Las posibles respuestas a este enigma me llenaban de terror, así que escondí la carta con prisa. La tentación de abrir la otra que me faltaba era fuerte, pero el impulso de enfrentar a Bastian era más apremiante. Quería respuestas.

Cuando el sonido de las escaleras rompió mi frágil calma, actué por instinto. Escondí todo rápidamente y, con el corazón acelerado, quité el seguro de la puerta justo antes de que él entrara.

ㅡ¿Por qué estaba cerrada esta puerta?

Lo miré directo a los ojos, mi expresión fría y vacía. Mi padre había perdido mi cariño y mi respeto. Me esforcé por ocultar cualquier rastro de miedo.

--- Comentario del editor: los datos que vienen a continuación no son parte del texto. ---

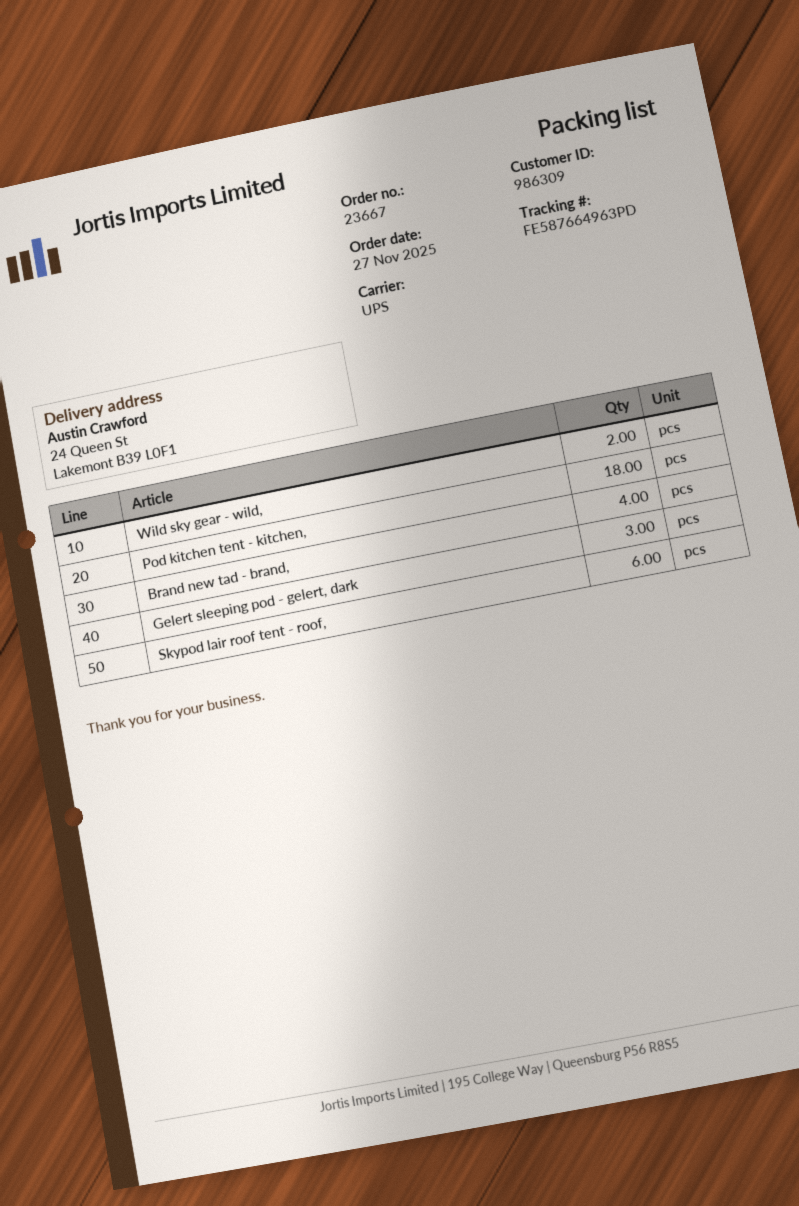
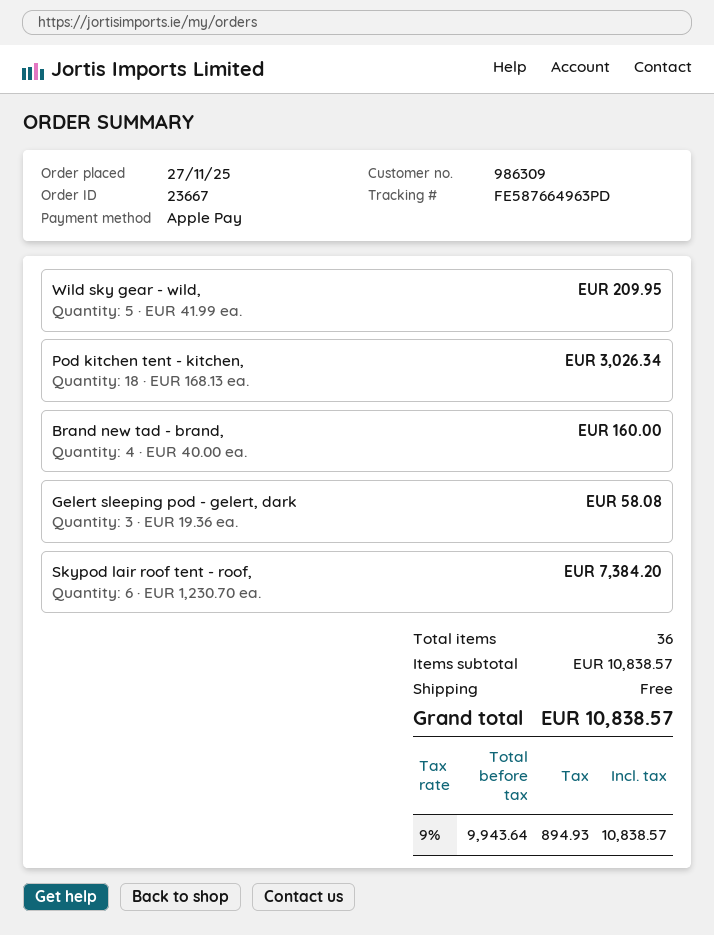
Wild sky gear - wild,: 2 -> 5

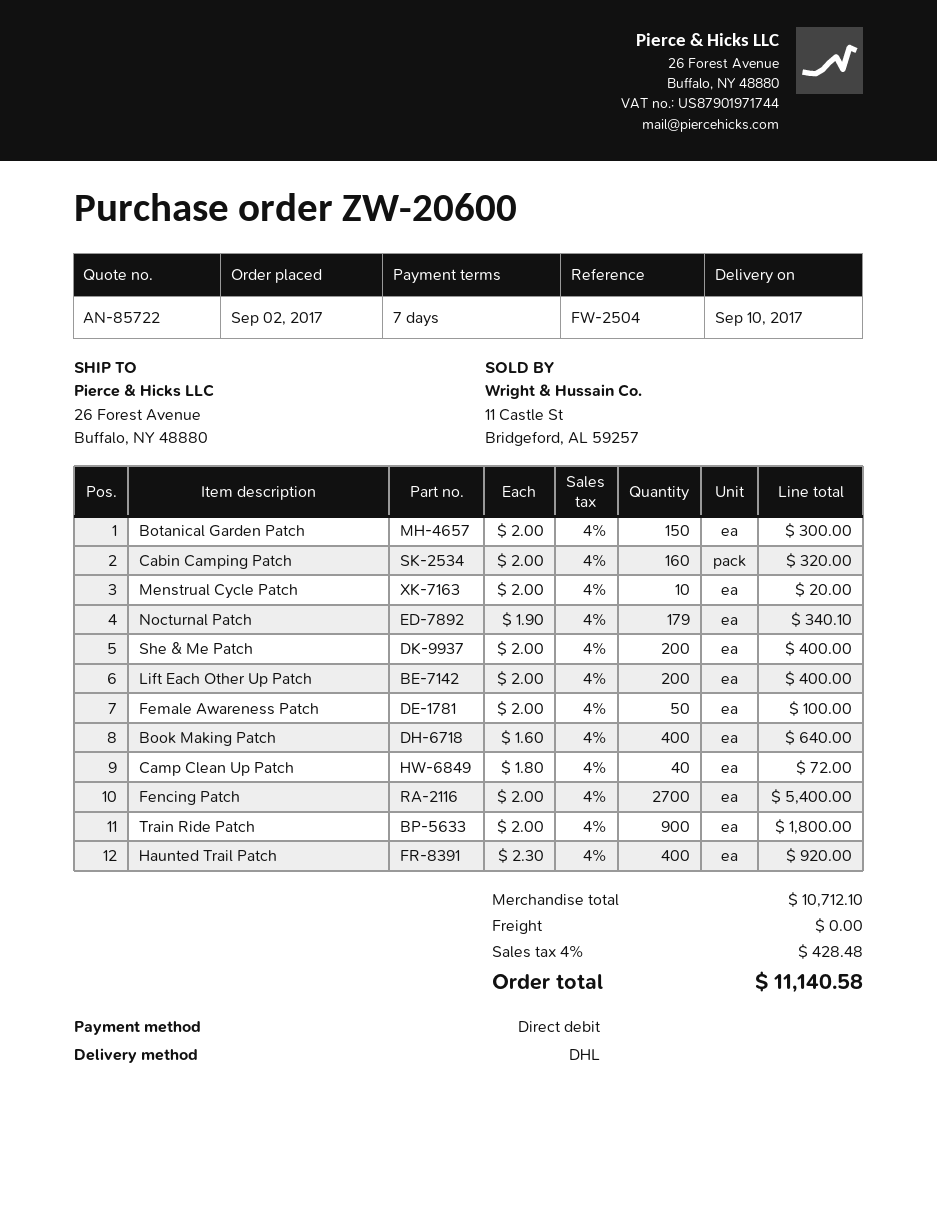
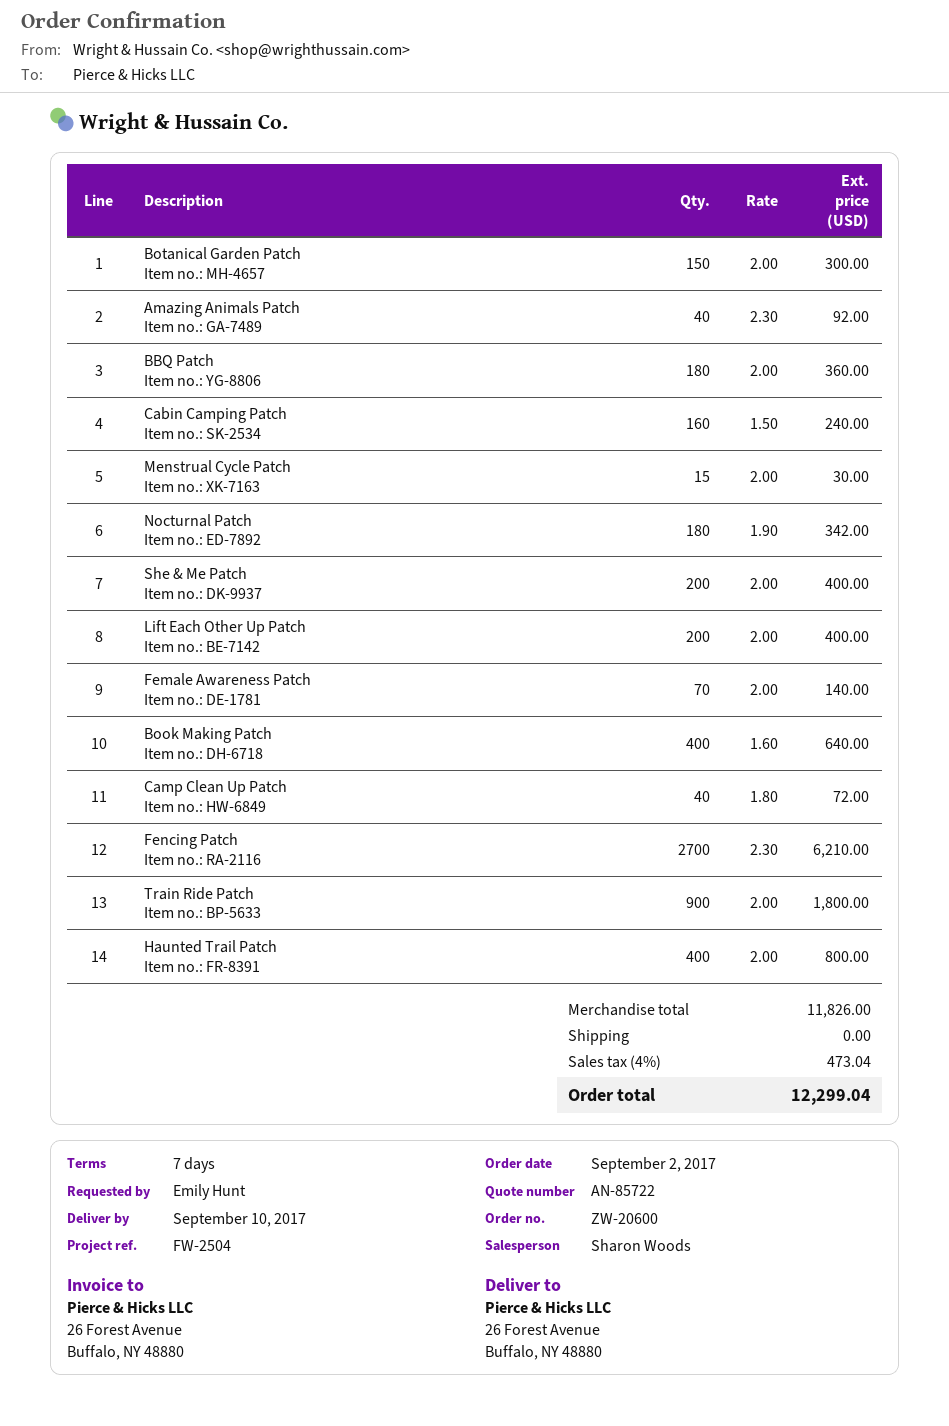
Cabin Camping Patch: 160 x 2.00 = 320.00 -> 160 x 1.50 = 240.00
Menstrual Cycle Patch: 10 x 2.00 = 20.00 -> 15 x 2.00 = 30.00
Nocturnal Patch: 179 x 1.90 = 340.10 -> 180 x 1.90 = 342.00
Female Awareness Patch: 50 x 2.00 = 100.00 -> 70 x 2.00 = 140.00
Fencing Patch: 2700 x 2.00 = 5400.00 -> 2700 x 2.30 = 6210.00
Haunted Trail Patch: 400 x 2.30 = 920.00 -> 400 x 2.00 = 800.00
Amazing Animals Patch: none -> 40 x 2.30 = 92.00
BBQ Patch: none -> 180 x 2.00 = 360.00
subtotal: 10712.10 -> 11826.00
tax: 4% = 428.48 -> 4% = 473.04
total: 11140.58 -> 12299.04

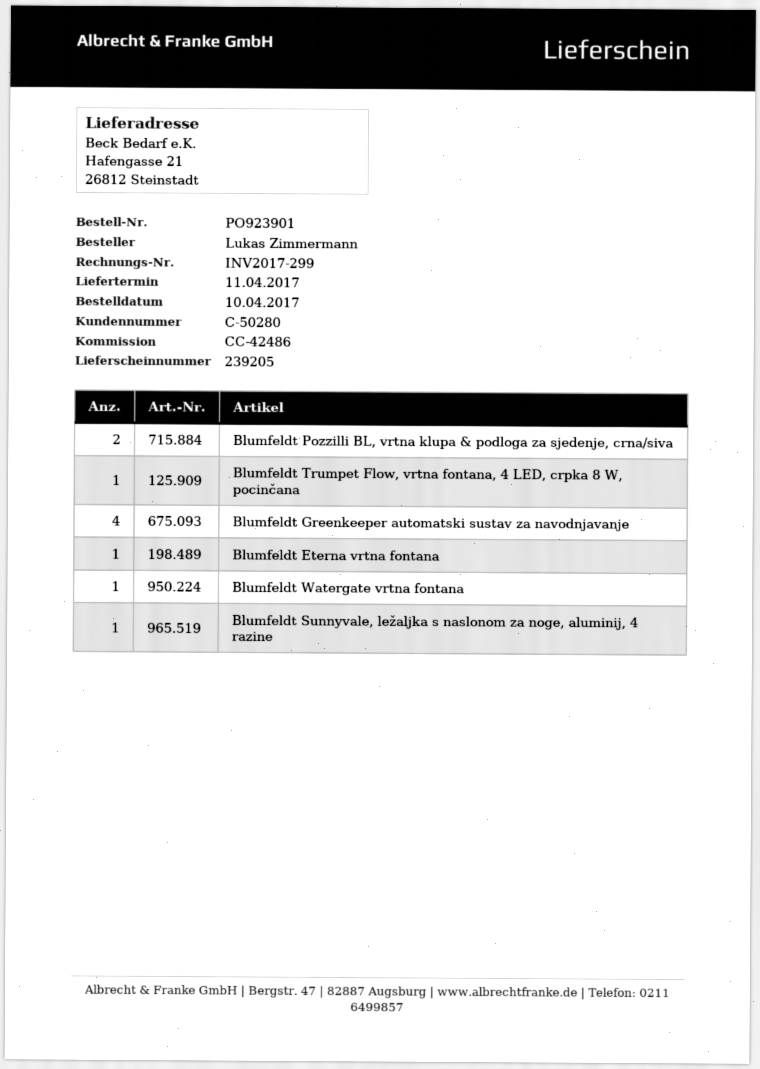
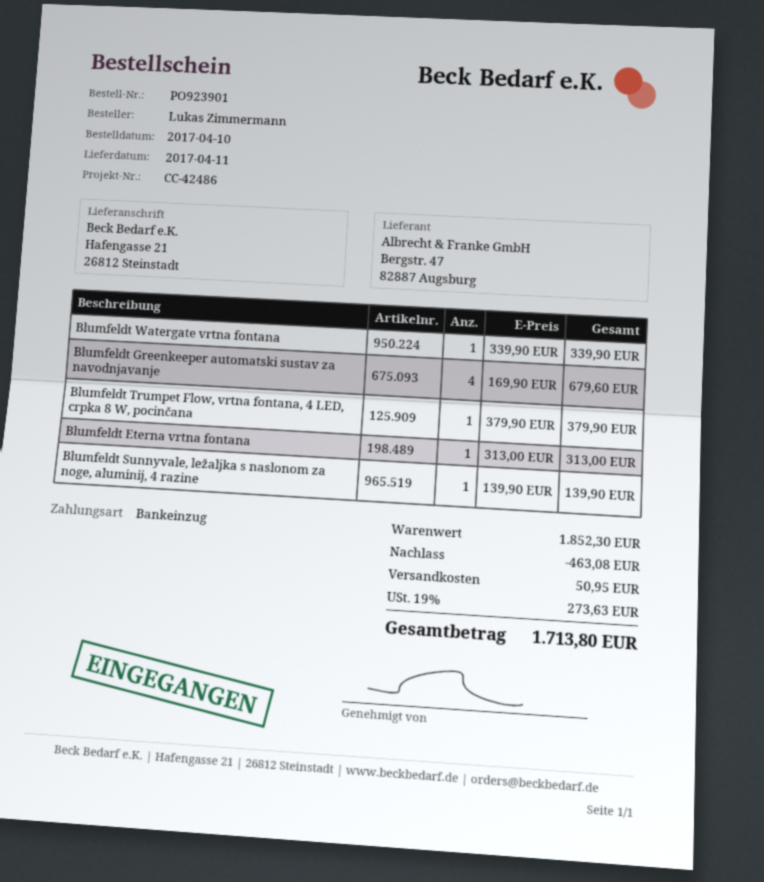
Blumfeldt Pozzilli BL, vrtna klupa & podloga za sjedenje, crna/siva: 2 -> none

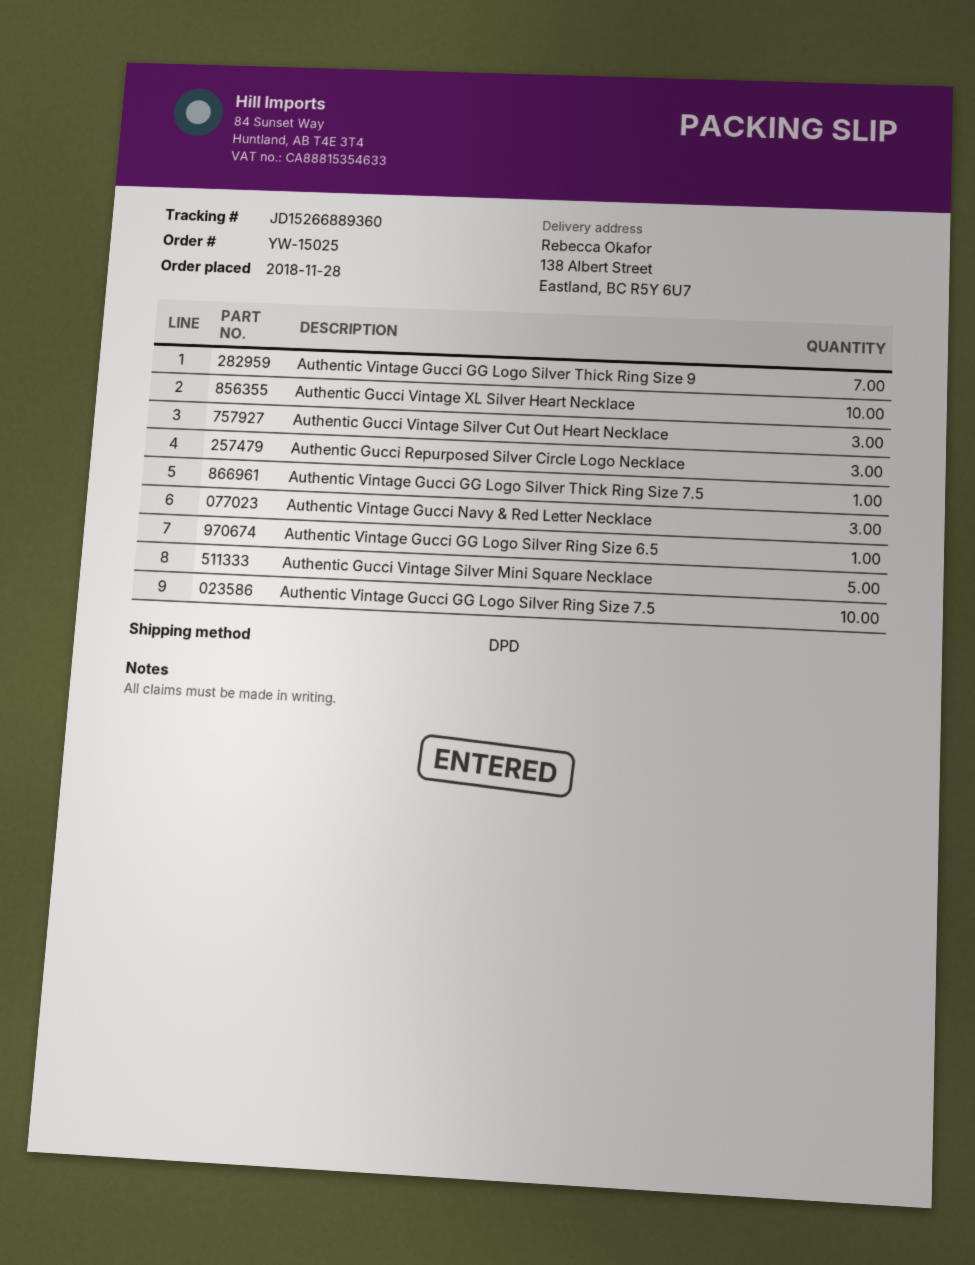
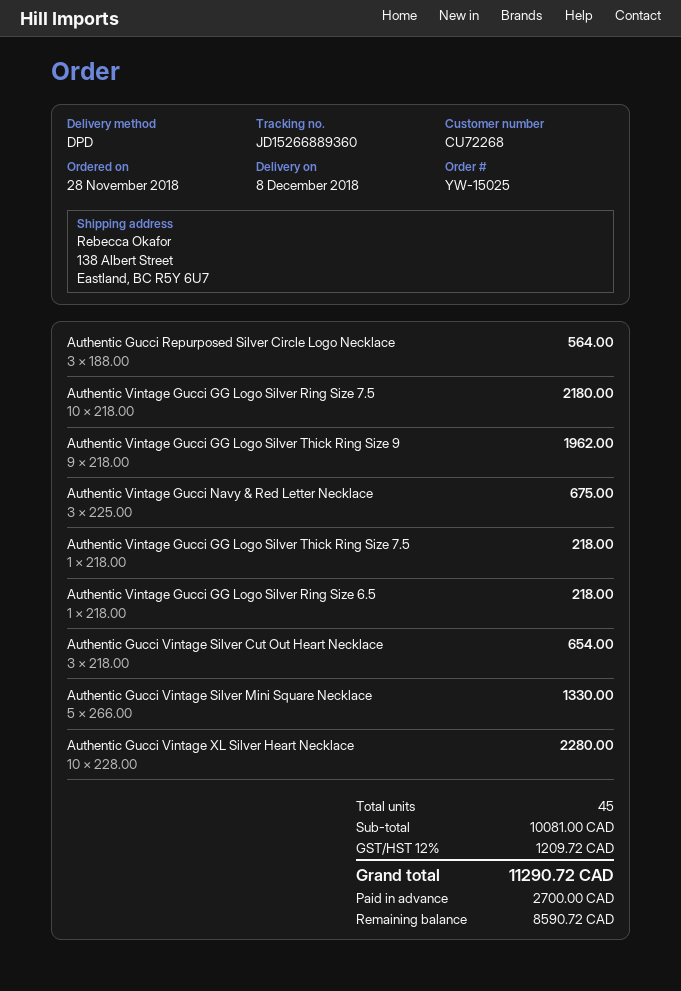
Authentic Vintage Gucci GG Logo Silver Thick Ring Size 9: 7 -> 9

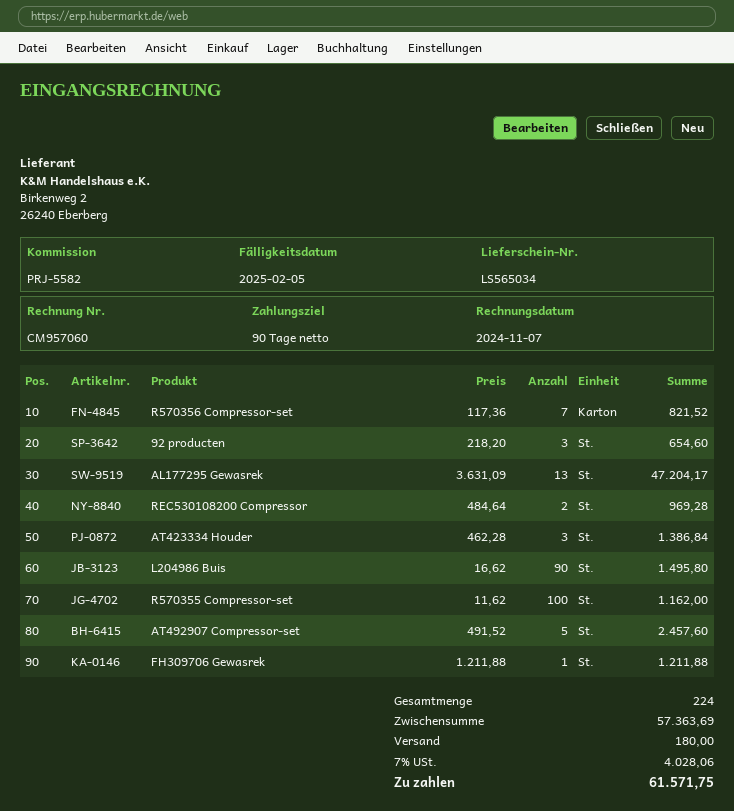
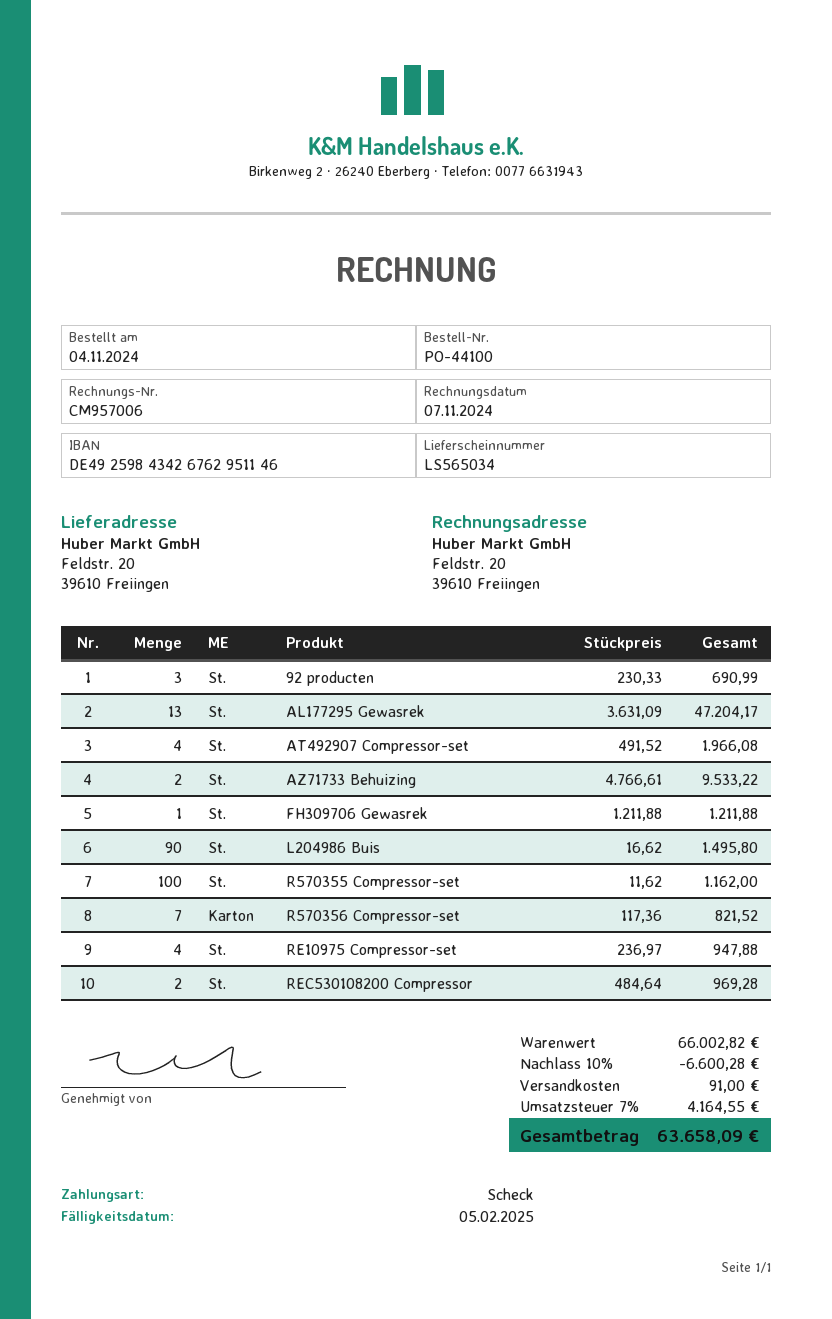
invoice number: CM957060 -> CM957006
92 producten: 3 x 218.20 = 654.60 -> 3 x 230.33 = 690.99
AT423334 Houder: 3 x 462.28 = 1386.84 -> none
AT492907 Compressor-set: 5 x 491.52 = 2457.60 -> 4 x 491.52 = 1966.08
AZ71733 Behuizing: none -> 2 x 4766.61 = 9533.22
RE10975 Compressor-set: none -> 4 x 236.97 = 947.88
subtotal: 57363.69 -> 66002.82
discount: none -> 10% = 6600.28
shipping: 180.00 -> 91.00
tax: 7% = 4028.06 -> 7% = 4164.55
total: 61571.75 -> 63658.09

ㅡQué difícil eres ㅡmurmuró con desganoㅡ. En fin, mañana irás de paseo con William. No quiero escuchar ninguna excusa.

Asentí.

ㅡPor supuesto, padre

Me observó por un instante, con una mezcla de sorpresa y algo que no logré descifrar. Sin pronunciar palabra, se dio la vuelta y abandonó mi habitación, dejando tras de sí un silencio que parecía resonar más fuerte que cualquier grito.

Sentía una necesidad urgente de encontrar alivio, de liberar mi mente de ese caos que se acumulaba como una tormenta implacable. Mi cabeza era un laberinto de pensamientos que chocaban entre sí, incapaces de encontrar salida.

Decidí preparar un baño, un ritual que prometía calma. Frente a la ventana, dejé caer las barreras de mi ropa, permitiendo que el sol acariciara mi piel desnuda. Su calor se extendía como un abrazo silencioso, y por un momento, me sentí parte de algo más grande, algo eterno. Con una mano recorrí mi cuerpo, no con vergüenza, sino con una curiosidad casi infantil, como si intentara redescubrirme. Desde ese día, me prometí buscar la libertad, aunque fuera bajo el disfraz de una apariencia ilusoria.

La ventana se convirtió en mi refugio. La brisa jugaba con mi cabello, la luz pintaba sombras en mi piel, y el paisaje se desplegaba ante mí como un cuadro vivo. Cada sensación se entrelazaba, llenándome de una felicidad que no sabía que podía existir. Era como si, por primera vez, mi cuerpo y mi alma estuvieran en sintonía, abiertas a un mundo lleno de posibilidades.